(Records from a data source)

----

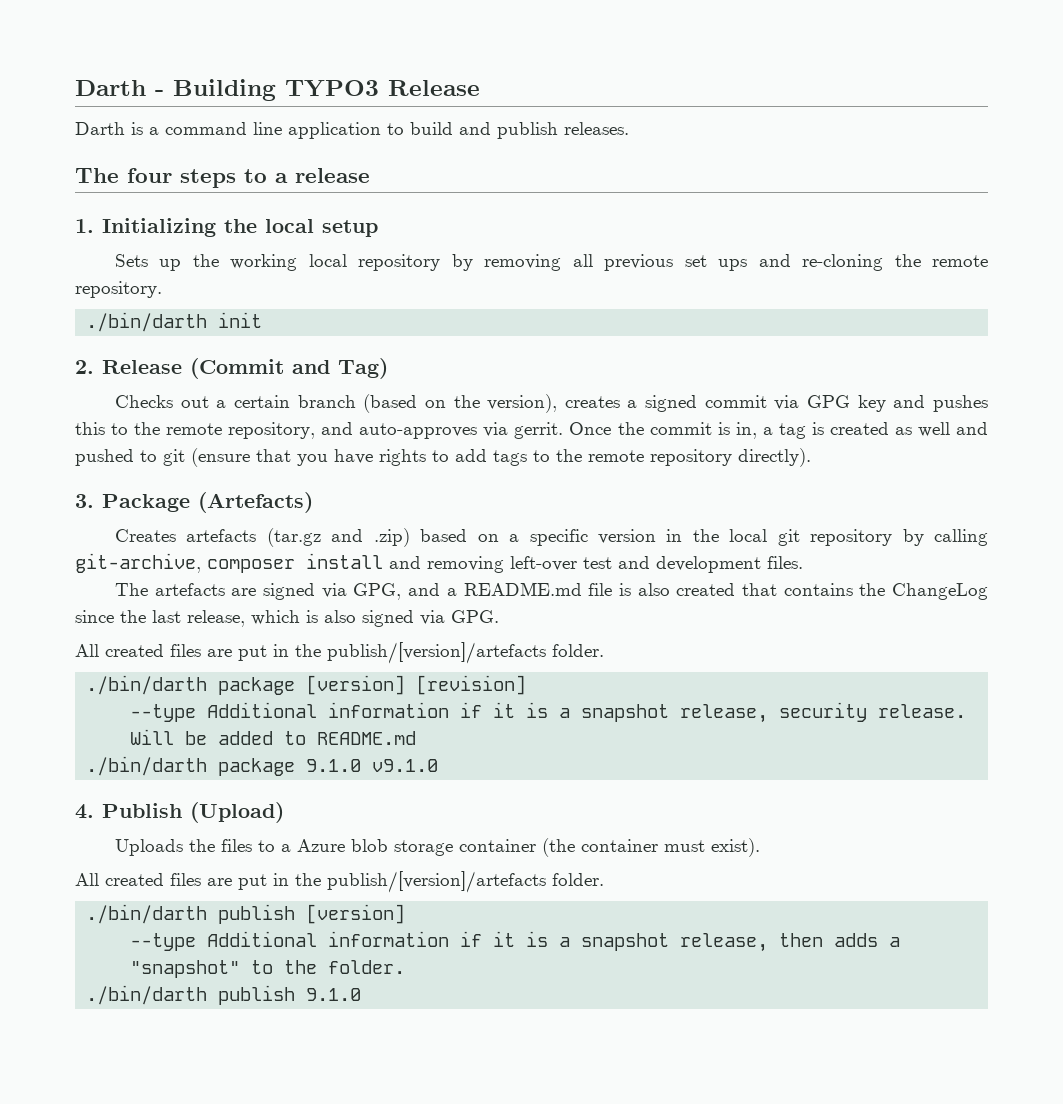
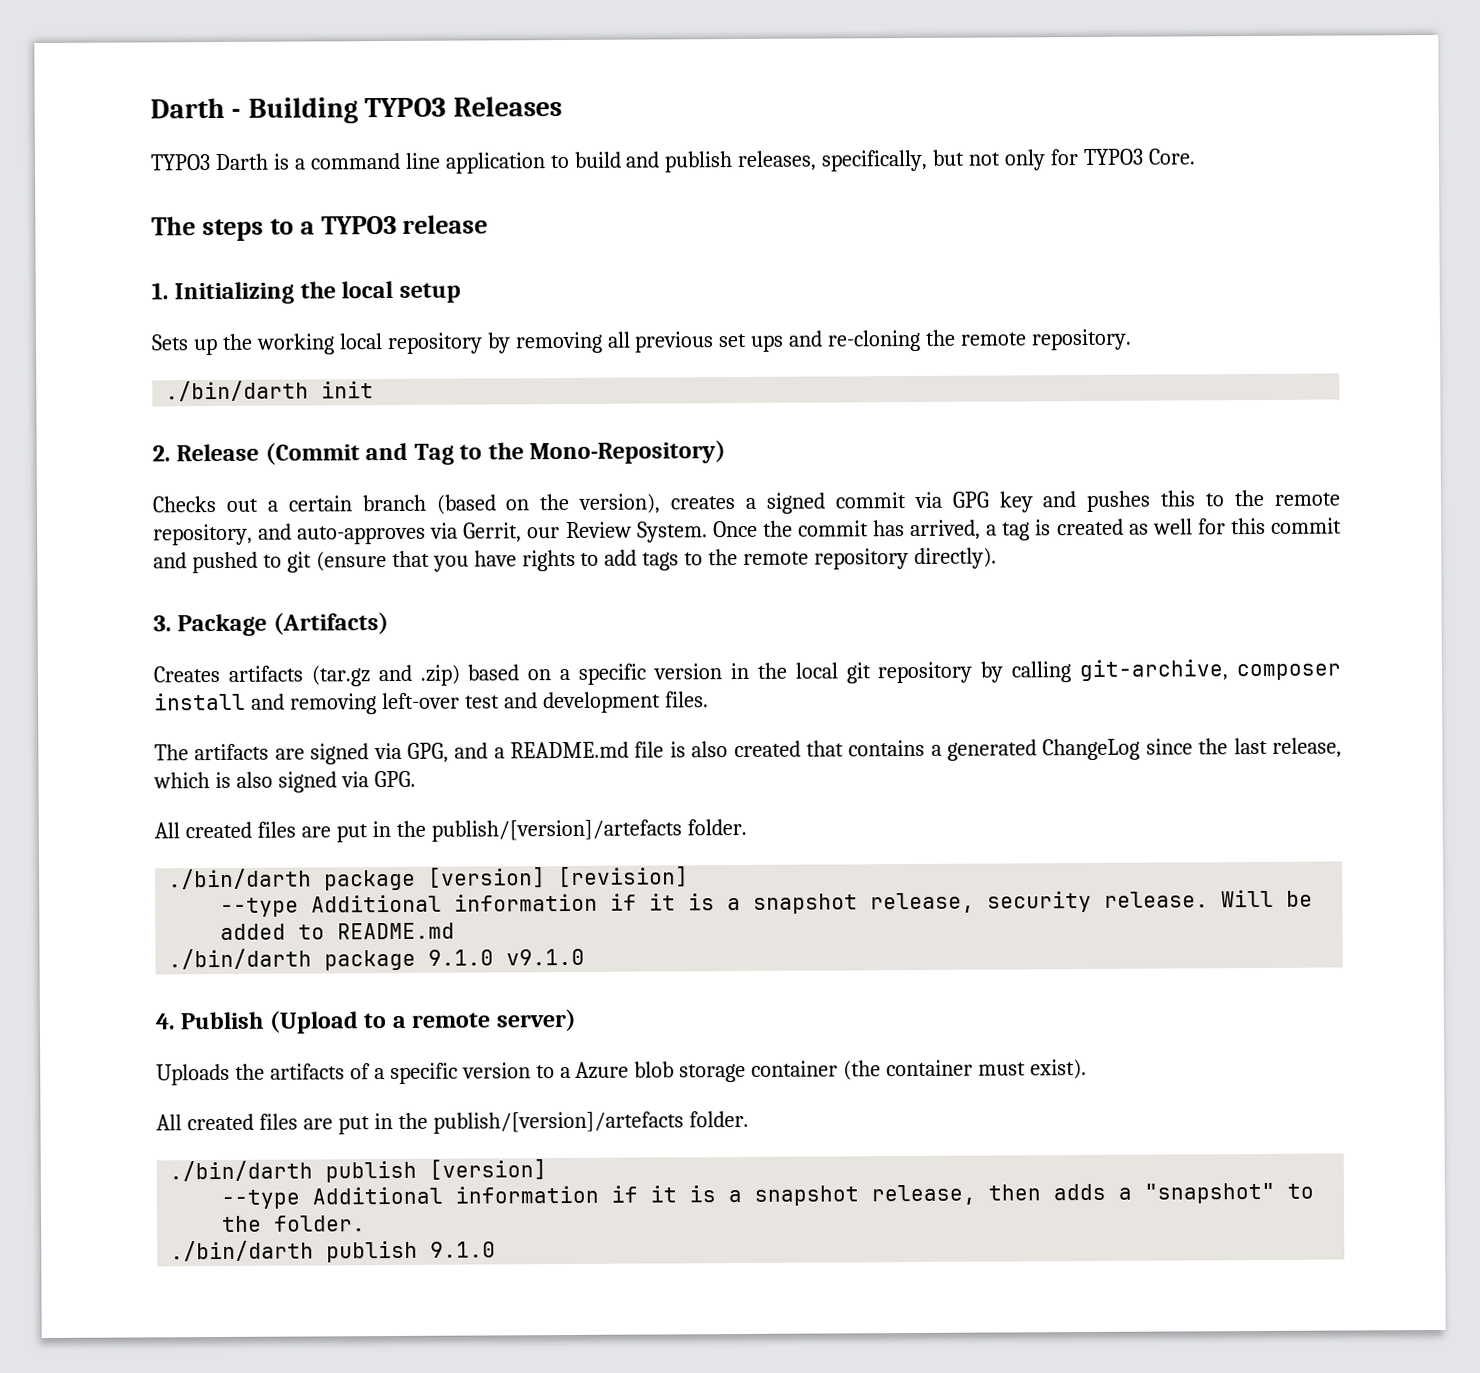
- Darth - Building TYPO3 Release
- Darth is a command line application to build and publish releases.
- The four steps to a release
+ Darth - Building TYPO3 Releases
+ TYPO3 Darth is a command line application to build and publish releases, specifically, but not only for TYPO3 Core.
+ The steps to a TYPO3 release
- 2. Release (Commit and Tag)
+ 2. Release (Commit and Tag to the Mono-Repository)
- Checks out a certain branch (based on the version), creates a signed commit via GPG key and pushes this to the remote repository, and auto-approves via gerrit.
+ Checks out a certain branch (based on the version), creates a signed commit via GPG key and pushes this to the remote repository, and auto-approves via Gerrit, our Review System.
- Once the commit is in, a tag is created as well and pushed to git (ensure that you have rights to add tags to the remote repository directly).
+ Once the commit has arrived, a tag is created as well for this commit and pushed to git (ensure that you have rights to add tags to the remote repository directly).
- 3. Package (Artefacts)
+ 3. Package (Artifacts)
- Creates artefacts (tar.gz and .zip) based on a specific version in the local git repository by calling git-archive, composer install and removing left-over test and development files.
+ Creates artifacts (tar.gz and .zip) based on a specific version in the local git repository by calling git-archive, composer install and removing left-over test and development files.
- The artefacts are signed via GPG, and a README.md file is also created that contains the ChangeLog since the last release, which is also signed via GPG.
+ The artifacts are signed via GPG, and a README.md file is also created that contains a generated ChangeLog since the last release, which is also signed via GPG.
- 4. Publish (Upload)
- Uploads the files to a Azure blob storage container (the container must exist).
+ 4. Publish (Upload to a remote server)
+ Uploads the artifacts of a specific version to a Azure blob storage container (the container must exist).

----

#### What you need to do
Please output the data above exactly as given, omitting every picture.

#### Solution to the exercise
- Darth - Building TYPO3 Release
- Darth is a command line application to build and publish releases.
- The four steps to a release
+ Darth - Building TYPO3 Releases
+ TYPO3 Darth is a command line application to build and publish releases, specifically, but not only for TYPO3 Core.
+ The steps to a TYPO3 release
- 2. Release (Commit and Tag)
+ 2. Release (Commit and Tag to the Mono-Repository)
- Checks out a certain branch (based on the version), creates a signed commit via GPG key and pushes this to the remote repository, and auto-approves via gerrit.
+ Checks out a certain branch (based on the version), creates a signed commit via GPG key and pushes this to the remote repository, and auto-approves via Gerrit, our Review System.
- Once the commit is in, a tag is created as well and pushed to git (ensure that you have rights to add tags to the remote repository directly).
+ Once the commit has arrived, a tag is created as well for this commit and pushed to git (ensure that you have rights to add tags to the remote repository directly).
- 3. Package (Artefacts)
+ 3. Package (Artifacts)
- Creates artefacts (tar.gz and .zip) based on a specific version in the local git repository by calling git-archive, composer install and removing left-over test and development files.
+ Creates artifacts (tar.gz and .zip) based on a specific version in the local git repository by calling git-archive, composer install and removing left-over test and development files.
- The artefacts are signed via GPG, and a README.md file is also created that contains the ChangeLog since the last release, which is also signed via GPG.
+ The artifacts are signed via GPG, and a README.md file is also created that contains a generated ChangeLog since the last release, which is also signed via GPG.
- 4. Publish (Upload)
- Uploads the files to a Azure blob storage container (the container must exist).
+ 4. Publish (Upload to a remote server)
+ Uploads the artifacts of a specific version to a Azure blob storage container (the container must exist).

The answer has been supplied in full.